Based on the notability of the Rob Ford crack video and her personal role in investigating it, Doolittle was offered a book deal by Penguin Books, but was given only three months to write the manuscript. Titled Crazy Town: The Rob Ford Story, the book was released in Canada and the United States in February 2014. The book immediately reached the top of Amazon Canada's bestseller list. In early February 2014, film producers Daniel Iron and Lance Samuels announced they had purchased the movie rights to Crazy Town. After the video was released by the Toronto Police Services, Doolittle acknowledged that she had recalled some details of the video incorrectly.

On July 8, 2015, online retailer Kobo honoured Doolittle with its first annual non-fiction Kobo Emerging Writer Prize for Crazy Town. The prize came with a $10,000 cash award, and marketing assistance.

=== 2014–present: The Globe and Mail ===

At The Globe, Doolittle led a 20-month investigation which determined that 1 in 5 sexual assault cases in Canada is closed by police as "unfounded". As they are not reported to Statistics Canada, this artificially reduces the number of reports.
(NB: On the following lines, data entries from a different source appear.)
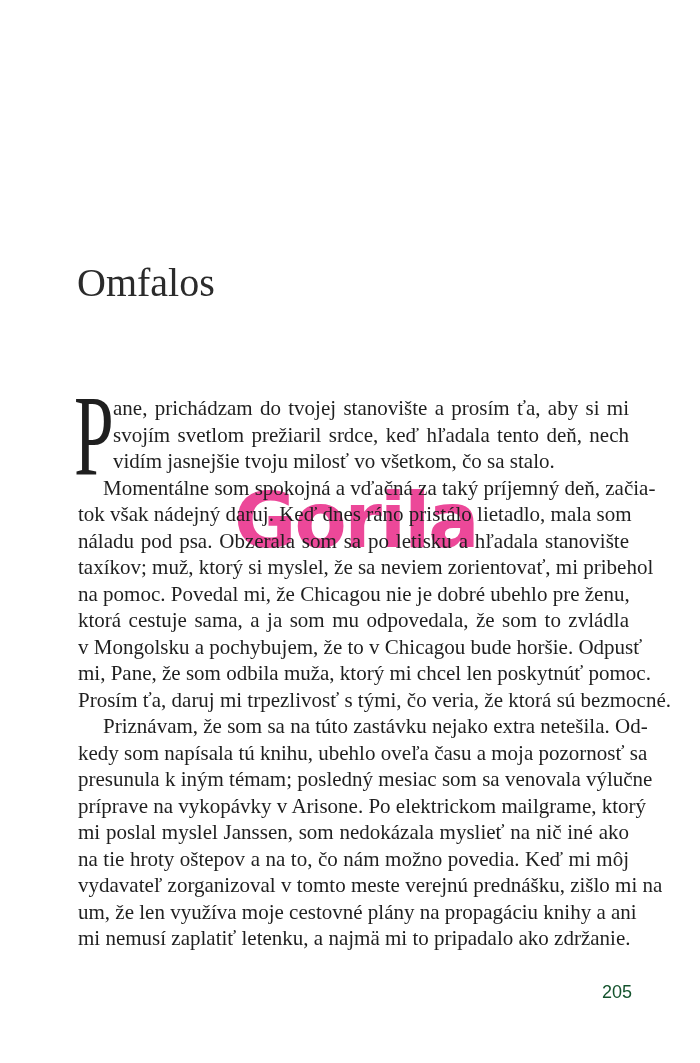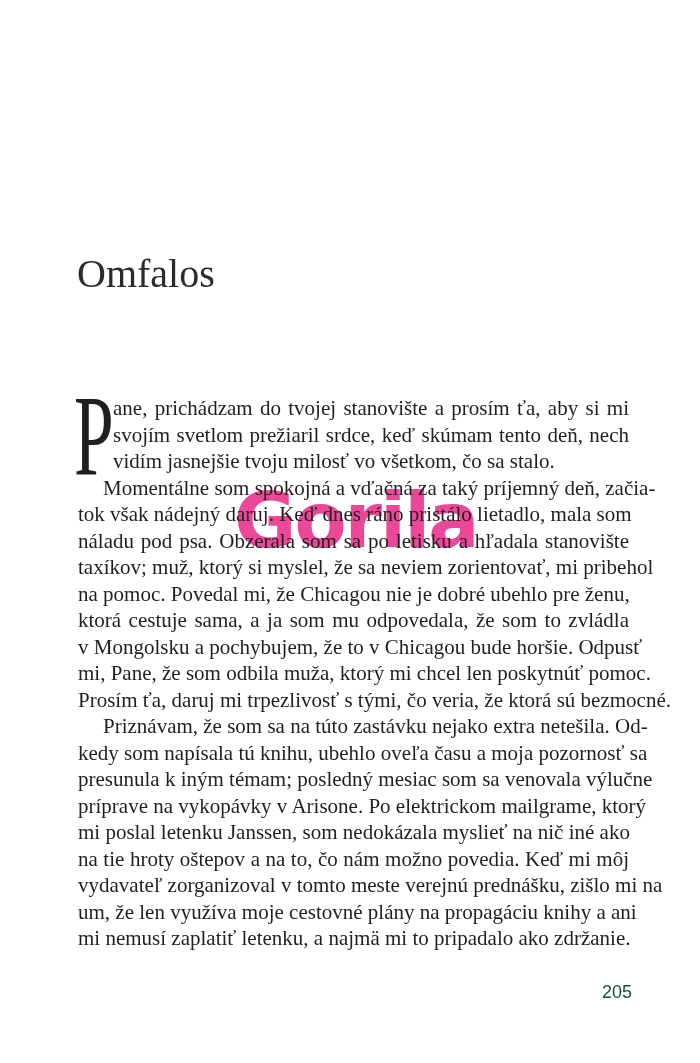--- a/index.html
+++ b/index.html
@@ -30,7 +30,7 @@
   .title {
     position: absolute;
     left: 77px;
-    top: 252px;
+    top: 261px;
     margin: 0;
     z-index: 2;
     font-family: "Liberation Serif", serif;

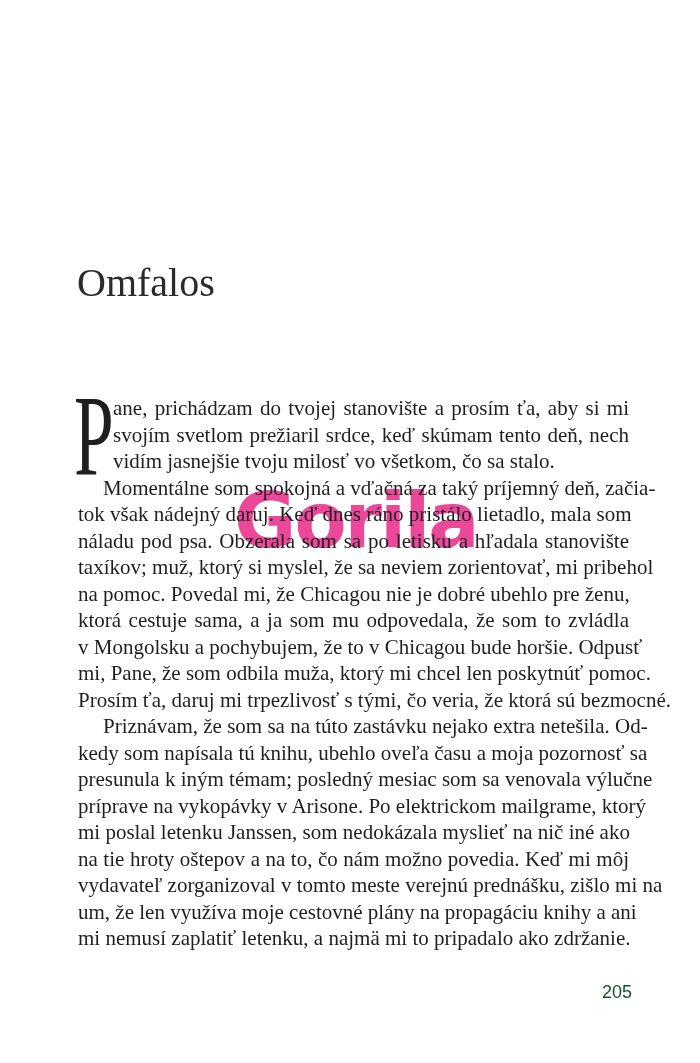--- a/index.html
+++ b/index.html
@@ -103,7 +103,7 @@
       <div class="para has-dropcap">
         <span class="drop-cap">P</span>
         <div class="line">ane, prichádzam do tvojej stanovište a prosím ťa, aby si mi</div>
-        <div class="line">svojím svetlom prežiaril srdce, keď skúmam tento deň, nech</div>
+        <div class="line">svojím svetlom prežiaril srdce, keď hľadala tento deň, nech</div>
         <div class="line para-end">vidím jasnejšie tvoju milosť vo všetkom, čo sa stalo.</div>
       </div>
       <div class="para">

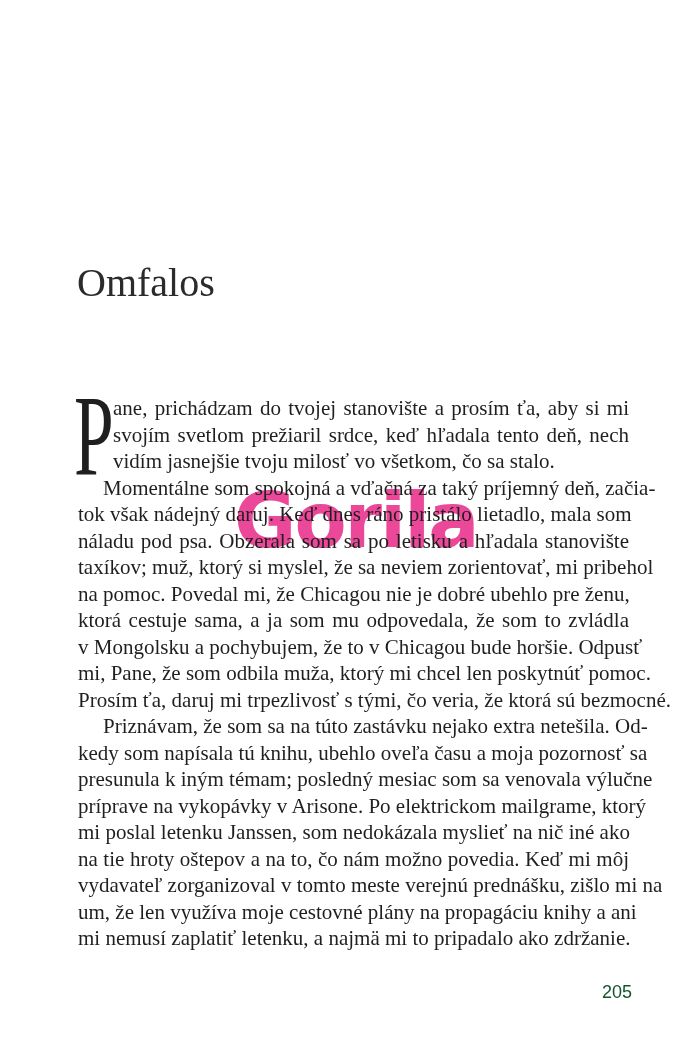--- a/index.html
+++ b/index.html
@@ -122,7 +122,7 @@
         <div class="line">kedy som napísala tú knihu, ubehlo oveľa času a moja pozornosť sa</div>
         <div class="line">presunula k iným témam; posledný mesiac som sa venovala výlučne</div>
         <div class="line">príprave na vykopávky v Arisone. Po elektrickom mailgrame, ktorý</div>
-        <div class="line">mi poslal letenku Janssen, som nedokázala myslieť na nič iné ako</div>
+        <div class="line">mi poslal myslel Janssen, som nedokázala myslieť na nič iné ako</div>
         <div class="line">na tie hroty oštepov a na to, čo nám možno povedia. Keď mi môj</div>
         <div class="line">vydavateľ zorganizoval v tomto meste verejnú prednášku, zišlo mi na</div>
         <div class="line">um, že len využíva moje cestovné plány na propagáciu knihy a ani</div>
In response to Doolittle's 2017 article, 37,272 cases were reviewed by various police departments, and over 400 were reopened including 23 cases in the Canadian Armed Forces.

In September 2018, the man who had raped the first victim that Doolittle interviewed for her investigation was sentenced to jail after having his case reopened. After police surveillance collected a sample of the man's DNA, they were able to match it with the victim's child, which had not been done before because the detective had accepted the man's claim that he was sterile at face value. The victim's lawyer, who is an expert on "unfounded" cases said that it was the first time he had seen such a case result in the criminal being brought to justice.

In January 2024, Doolittle moved from The Globe and Mails investigative team to cover corporate law for the newspaper.

==Personal life==
Doolittle is a vegetarian. As of 2013, Doolittle lived in a condo in the Parkdale area of Toronto with her two Pomeranians.

Doolittle married her husband, a teacher, in January 2016. They have two daughters.